ASSIGNED TASK:
Every line below that holds the string "cost" should be copied out.

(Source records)
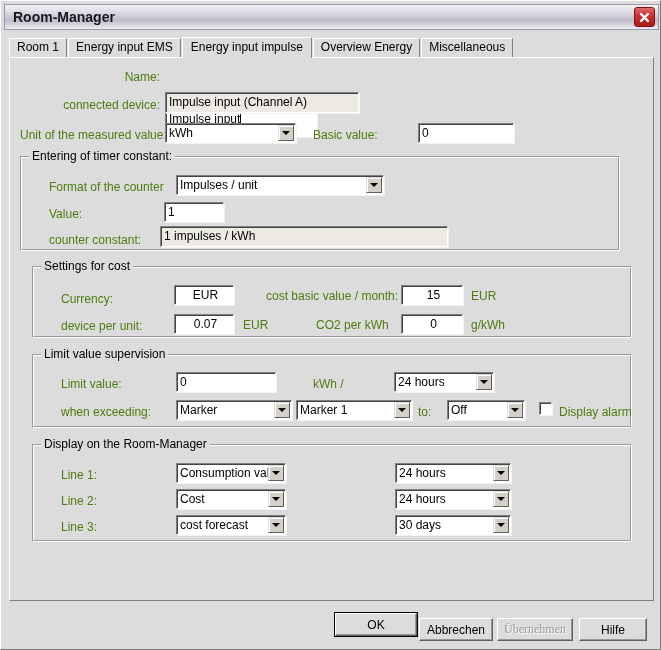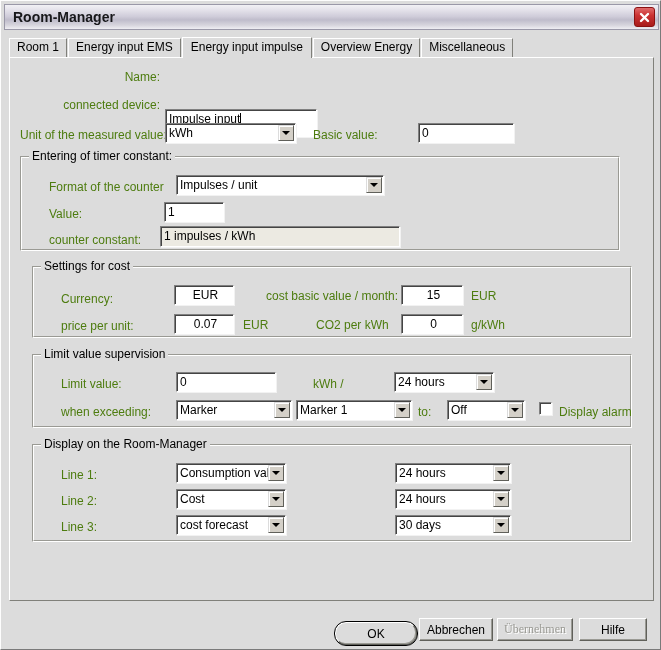--- a/index.html
+++ b/index.html
@@ -249,20 +249,21 @@
     <div class="tab">Overview Energy</div>
     <div class="tab">Miscellaneous</div>
   </div>
 
   <div class="tabpage">
 
     <div class="lbl right" style="left:20px; top:12px; width:130px;">Name:</div>
     <div class="tf" style="left:155px; top:7px; width:152px; height:28px;margin-top:44px;"><span>Impulse input</span><span class="caret"></span></div>
 
     <div class="lbl right" style="left:20px; top:40px; width:130px;">connected device:</div>
+    <div class="tf disabled" style="left:155px; top:34px; width:194px; height:21px;">Impulse input  (Channel A)</div>
 
     <div class="lbl right" style="left:10px; top:70px; width:140px;">Unit of the measured value:</div>
     <div class="combo" style="left:155px; top:65px; width:131px; height:20px;">
       <span>kWh</span>
       <span class="arrow">
           <i></i>
         </span>
     </div>
 
     <div class="lbl" style="left:303px; top:70px;">Basic value:</div>
@@ -277,35 +278,35 @@
         <span>Impulses / unit</span>
         <span class="arrow">
             <i></i>
           </span>
       </div>
 
       <div class="lbl" style="left:28px; top:50px;">Value:</div>
       <div class="tf" style="left:143px; top:45px; width:60px; height:20px;">1</div>
 
       <div class="lbl" style="left:28px; top:76px;">counter constant:</div>
-      <div class="tf disabled" style="left:139px; top:69px; width:240px; height:21px;">1 impulses / kWh</div>
+      <div class="tf disabled" style="left:139px; top:69px; width:288px; height:21px;">1 impulses / kWh</div>
     </div>
 
     <div class="group" style="left:22px; top:208px; width:600px; height:72px;text-align:center;">
       <div class="inner"></div>
       <div class="group-title">Settings for cost</div>
 
       <div class="lbl" style="left:28px; top:25px;">Currency:</div>
       <div class="tf" style="left:141px; top:18px; width:60px; height:20px;">EUR</div>
 
       <div class="lbl" style="left:233px; top:22px;">cost basic value / month:</div>
       <div class="tf" style="left:368px; top:18px; width:62px; height:20px;">15</div>
       <div class="lbl" style="left:438px; top:22px;">EUR</div>
 
-      <div class="lbl" style="left:28px; top:52px;">price per unit:</div>
+      <div class="lbl" style="left:28px; top:52px;">device per unit:</div>
       <div class="tf" style="left:141px; top:47px; width:60px; height:20px;">0.07</div>
       <div class="lbl" style="left:210px; top:51px;">EUR</div>
 
       <div class="lbl" style="left:283px; top:51px;">CO2 per kWh</div>
       <div class="tf" style="left:368px; top:47px; width:62px; height:20px;">0</div>
       <div class="lbl" style="left:438px; top:51px;">g/kWh</div>
     </div>
 
     <div class="group" style="left:22px; top:296px; width:600px; height:74px;">
       <div class="inner"></div>
@@ -388,19 +389,19 @@
         <span>30 days</span>
         <span class="arrow">
             <i></i>
           </span>
       </div>
     </div>
 
   </div>
 
   <div class="btnrow">
-    <div class="btn default" style="left:334px; top:16px; width:82px;border-radius:11px;">OK</div>
+    <div class="btn default" style="left:334px; top:7px; width:82px;">OK</div>
     <div class="btn" style="left:418px; top:12px; width:74px;">Abbrechen</div>
     <div class="btn disabled" style="left:496px; top:12px; width:76px;font-family:Liberation Serif, serif;">Übernehmen</div>
     <div class="btn" style="left:578px; top:12px; width:68px;">Hilfe</div>
   </div>
 
 </div>
 
 </body></html>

ANSWER:
       <div class="group-title">Settings for cost</div>
       <div class="lbl" style="left:233px; top:22px;">cost basic value / month:</div>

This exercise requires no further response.